Necesariamente ha de partir de un enfoque proactivo y comunitario, que centre
su atención en explorar y conocer las características definitorias de cada
contexto, sus factores de protección, sus factores de riesgo, los recursos
disponibles (materiales y personales) y la influencia de estos elementos en
relación al individuo a fin de eliminar o modificar ciertas condiciones
ambientales . El principio de desarrollo hace referencia a que, desde la orientación,
se ha de promover el desarrollo potencial de las personas desde un enfoque
igualmente integral, que toque el mayor número de áreas posibles de desarrollo,
teniendo en cuenta el medio y los contextos en que el individuo participa. El
principio de intervención social se basa en la compensación de las
desigualdades sociales y en la puesta en marcha de mecanismos para evitar que
la escuela se convierta en un motor de reproducción social de ciertas
estructuras que mantienen las diferencias entre grupos por razones
socioeconómicas, étnicas, religiosas, de sexo, etc
A pesar de que a nivel legislativo y teórico
se pone especial énfasis en la prevención y el desarrollo a fin de evitar en lo
posible que la intervención se destine a corregir o rehabilitar, históricamente
ya hemos visto que esta tendencia es reciente y se enfrenta a una larga
tradición de intervenciones clínicas y programas compensatorios.

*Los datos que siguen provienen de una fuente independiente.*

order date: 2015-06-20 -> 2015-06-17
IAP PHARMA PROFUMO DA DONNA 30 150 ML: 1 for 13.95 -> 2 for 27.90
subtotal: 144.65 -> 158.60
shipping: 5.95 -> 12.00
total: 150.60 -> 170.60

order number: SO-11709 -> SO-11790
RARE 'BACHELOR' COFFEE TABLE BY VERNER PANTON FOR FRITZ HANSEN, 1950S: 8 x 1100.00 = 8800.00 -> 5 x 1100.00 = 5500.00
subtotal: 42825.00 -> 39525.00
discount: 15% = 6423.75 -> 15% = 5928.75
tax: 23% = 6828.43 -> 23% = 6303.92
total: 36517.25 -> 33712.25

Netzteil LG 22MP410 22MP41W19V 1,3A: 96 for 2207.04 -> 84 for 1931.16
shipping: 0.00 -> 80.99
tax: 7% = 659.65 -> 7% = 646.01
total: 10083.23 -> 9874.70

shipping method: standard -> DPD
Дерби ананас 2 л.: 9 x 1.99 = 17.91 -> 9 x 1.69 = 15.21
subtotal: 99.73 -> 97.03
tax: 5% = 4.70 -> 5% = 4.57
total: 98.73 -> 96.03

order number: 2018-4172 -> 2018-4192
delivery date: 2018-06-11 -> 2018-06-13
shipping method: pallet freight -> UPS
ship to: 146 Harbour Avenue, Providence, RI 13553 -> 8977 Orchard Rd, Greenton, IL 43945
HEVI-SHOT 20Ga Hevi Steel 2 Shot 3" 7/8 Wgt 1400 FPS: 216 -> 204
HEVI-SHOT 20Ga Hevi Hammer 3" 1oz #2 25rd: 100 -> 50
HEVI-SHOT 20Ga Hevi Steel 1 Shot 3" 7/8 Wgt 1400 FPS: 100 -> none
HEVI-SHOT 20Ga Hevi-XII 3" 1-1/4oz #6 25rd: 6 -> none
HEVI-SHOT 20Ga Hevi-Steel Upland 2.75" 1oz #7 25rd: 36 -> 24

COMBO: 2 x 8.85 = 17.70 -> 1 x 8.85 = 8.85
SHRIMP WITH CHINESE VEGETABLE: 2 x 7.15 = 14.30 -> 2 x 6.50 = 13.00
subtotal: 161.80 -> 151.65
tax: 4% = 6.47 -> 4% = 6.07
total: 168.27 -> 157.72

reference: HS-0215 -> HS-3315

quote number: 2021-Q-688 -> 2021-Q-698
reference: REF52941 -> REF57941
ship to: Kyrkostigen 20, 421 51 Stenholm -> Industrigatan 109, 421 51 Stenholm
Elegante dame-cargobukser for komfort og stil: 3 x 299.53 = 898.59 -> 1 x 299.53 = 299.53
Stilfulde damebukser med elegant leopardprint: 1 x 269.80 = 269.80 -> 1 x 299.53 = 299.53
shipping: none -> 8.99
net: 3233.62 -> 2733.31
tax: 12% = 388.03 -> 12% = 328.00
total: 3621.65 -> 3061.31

La manera de
ir revirtiendo esta situación dentro del ámbito escolar es a través de la
intervención en el currículum, haciendo visibles los significados que contiene
y el efecto de esos significados en la sociedad y preocupándonos de hacerlo más
inclusivo para que los diferentes grupos o individuos que participan se sientan
identificados con él y puedan darle un sentido a lo que aprenden. También es
necesario propiciar cauces de comunicación y participación para que los
diversos tipos de familias se integren más en los centros y puedan realizar su
aportación al proyecto educativo del centro. Por último, es importante abrir el
centro a la comunidad para establecer continuidades entre sistemas y poder
llevar a cabo proyectos integrales que permitan modificar ciertos elementos del
entorno que influyen negativamente en los individuos.
Este tipo de abordaje exige un enfoque
comunitario y, tal y como propone Bisquerra (2005), una actuación basada en el
modelo de programas, potenciados por componentes del modelo de consulta
colaborativa, aunque a veces resulte inevitable realizar intervenciones
individualizadas de carácter correctivo desde un modelo más clínico. Los
programas deben poseer un carácter global e integrador y enfocarse tanto a
estimular y fortalecer las potencialidades de los individuos (como a incidir y
transformar las visiones compartidas y las acciones de los miembros más
cercanos a la persona. A la hora de diseñar los programas es importante
insistir la en prevención primaria, siempre que sea posible, atendiendo a las
transiciones entre etapas. En el caso de que el problema ya esté presente pero
no se haya desarrollado del todo, se realizaría una prevención de tipo
secundario, dirigida a las poblaciones de riesgo. Cuando el problema ya esté
arraigado, se procedería a una intervención más clínica, aunque desde una
visión sistémica.
Desde esta perspectiva, los agentes que han
de encargarse de impulsar y llevar a cabo estos programas son los miembros del
equipo directivo, los tutores, los profesores, las familias, los especialistas
del centro (PT, AL, profesor de diversificación curricular) y otros
especialistas externos (médico, psicólogo, fisioterapeuta, trabajador social,
etc), bajo la guía y coordinación del orientador/a que ejerce de promotor del
cambio, de nexo y mediador entre los distintos agentes. Así pues, dentro de
este marco, las funciones del orientador/a se quedarían agrupadas en estos
ejes: a) Participación en el diseño, desarrollo y evaluación de los planes de
intervención en las áreas mencionadas; b) Organización, planificación y
evaluación de la orientación; c) Asesoramiento; d) Diagnóstico e intervención
psicopedagógica; e) Impulso de la investigación e innovación educativa.